[What is required]
In your copy of the entries, please include no pictures and return every word exactly.

[Available data]
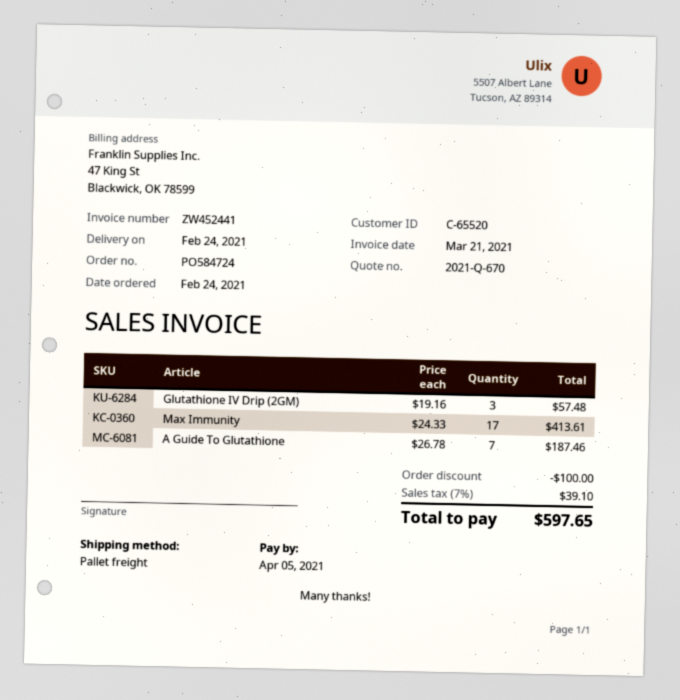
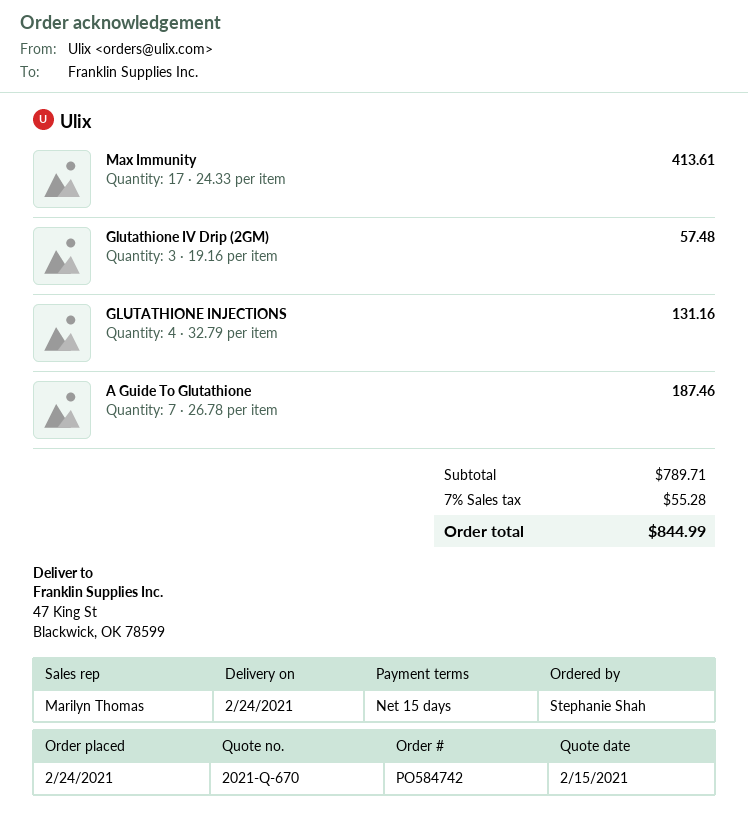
order number: PO584724 -> PO584742
GLUTATHIONE INJECTIONS: none -> 4 x 32.79 = 131.16
discount: 100.00 -> none
tax: 7% = 39.10 -> 7% = 55.28
total: 597.65 -> 844.99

[Exercise output]
order number: PO584724 -> PO584742
GLUTATHIONE INJECTIONS: none -> 4 x 32.79 = 131.16
discount: 100.00 -> none
tax: 7% = 39.10 -> 7% = 55.28
total: 597.65 -> 844.99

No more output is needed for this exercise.